A Hurricane Katrina displaced individual is defined in the Act as an individual who, (1) as of August 28, 2005, was a resident of any Hurricane Katrina disaster area (as declared by the President before September 14, 2005, under the Stafford Act), (2) was displaced from his or her residence located in the Hurricane Katrina disaster area, and (3) is provided housing free of charge by the taxpayer in the principal residence of the taxpayer for a period of 60 consecutive days which ends in the taxable year in which the exemption is claimed. The spouse and any of the dependents of the taxpayer are excluded from the definition of "Hurricane Katrina displaced individual."

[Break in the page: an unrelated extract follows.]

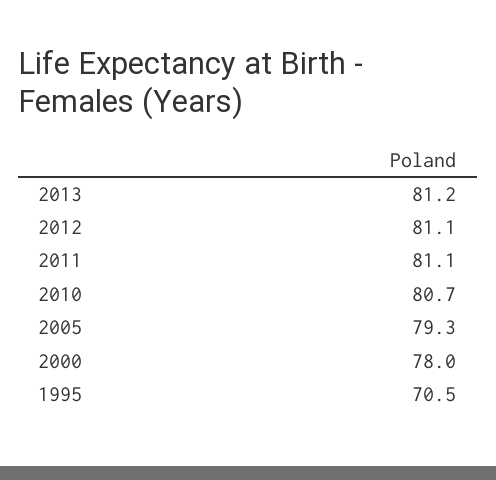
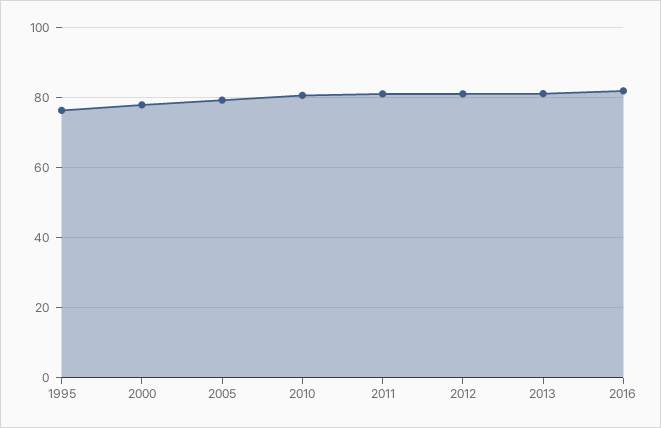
1995: 70.5 -> 76
2016: none -> 82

Exclusion of Certain Cancellation of Indebtedness by Reason of Hurricane Katrina
Generally, amounts realized from the discharge of indebtedness are treated as taxable income. The Act, however, ensures that individuals affected by Hurricane Katrina are not taxed on debt relief related to Hurricane Katrina if the debt is forgiven before 2007. This benefit does not apply to indebtedness that was incurred in connection with a trade or business of a taxpayer. The Act only applies to a person whose principal residence was either located in an area that is now eligible for "individual assistance" or "individual and public assistance" under the Stafford Act (discussed above) or located in an area with respect to which a major disaster has been declared by the President before September 14, 2005, and such person suffered economic loss by reason of Hurricane Katrina. Furthermore, the exclusion does not apply to any discharge of indebtedness to the extent that real property constituting security for such indebtedness is located outside of the Hurricane Katrina disaster area. The exclusion provided by the Act applies to any discharge made on or after August 25, 2005 and before January 1, 2007.
Suspension of Certain Limitations on Personal Casualty Loss
Under current law, an individual who itemizes his or her deductions is allowed to deduct personal casualty losses to the extent they exceed 10% of the individual's adjusted gross income so long as the loss was at least $100. The Act, however, permits an individual to claim all casualty or theft losses attributable to Hurricane Katrina. For purposes of applying the 10% threshold to other casualty or theft losses, losses deductible under the provisions of the Act are disregarded.
Extension of Time to Replace Damaged Property Without Incurring Tax
Under current law, proceeds received with respect to property involuntarily converted, as a result of its destruction in whole or in part, into money, are not taxable as long as they are reinvested in replacement property within two years (with respect to damaged business property) or four years (with respect to damaged principal residences). The Act increases the period for reinvestment of the proceeds received with respect to property involuntarily converted into money as a result of Hurricane Katrina to five years if substantially all of the replacement property that is acquired is located within the area affected by Hurricane Katrina that was declared by the President to be a disaster area prior to September 14, 2005.